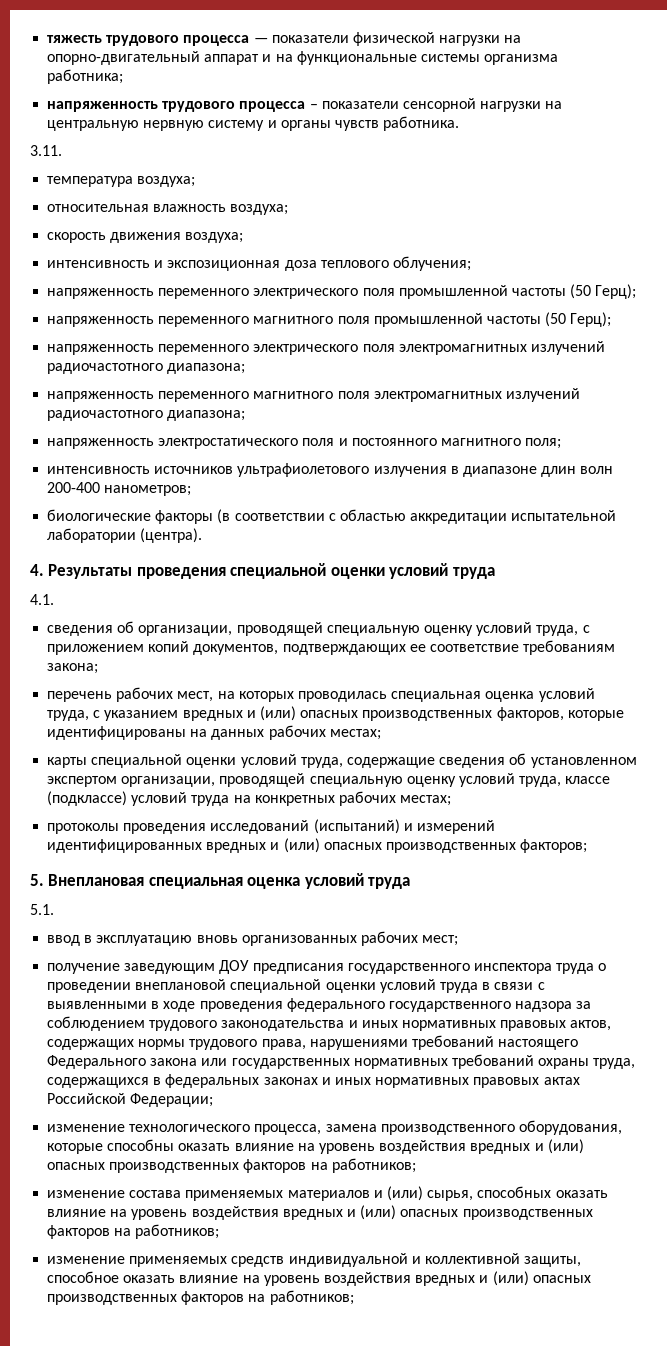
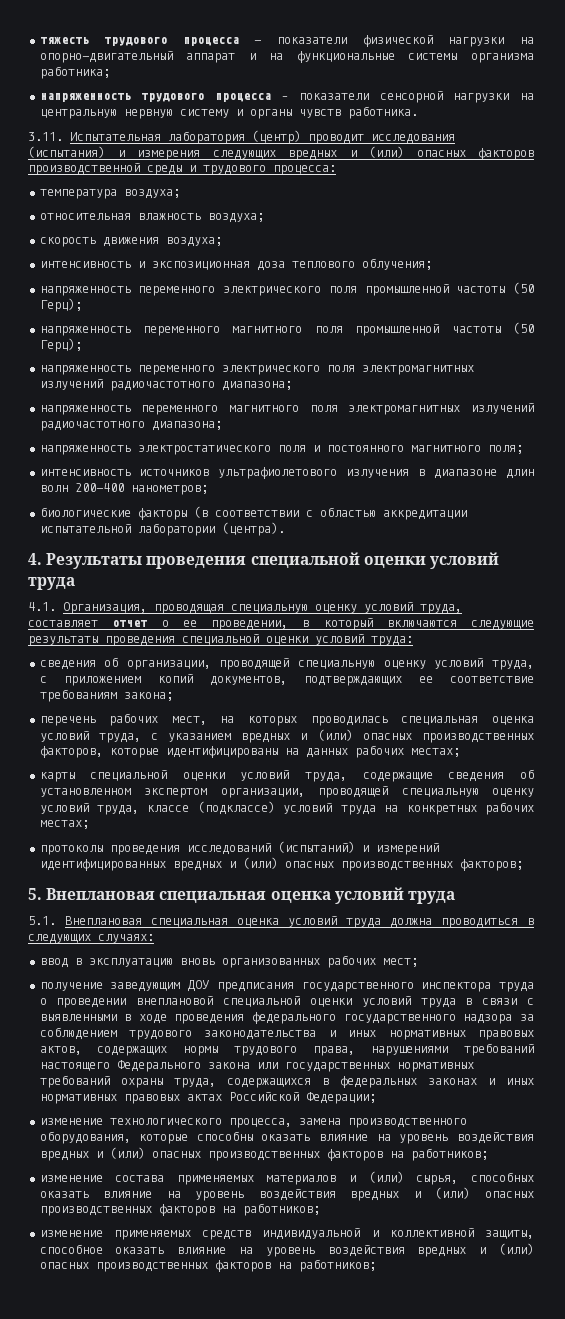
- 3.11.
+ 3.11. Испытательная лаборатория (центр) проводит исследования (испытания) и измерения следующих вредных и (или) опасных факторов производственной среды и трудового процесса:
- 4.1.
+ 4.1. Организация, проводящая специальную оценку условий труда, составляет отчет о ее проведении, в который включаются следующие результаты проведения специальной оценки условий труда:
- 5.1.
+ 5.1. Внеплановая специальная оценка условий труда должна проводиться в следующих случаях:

⁂

With the pictures left out, transcribe the material exactly.

- 3.11.
+ 3.11. Испытательная лаборатория (центр) проводит исследования (испытания) и измерения следующих вредных и (или) опасных факторов производственной среды и трудового процесса:
- 4.1.
+ 4.1. Организация, проводящая специальную оценку условий труда, составляет отчет о ее проведении, в который включаются следующие результаты проведения специальной оценки условий труда:
- 5.1.
+ 5.1. Внеплановая специальная оценка условий труда должна проводиться в следующих случаях:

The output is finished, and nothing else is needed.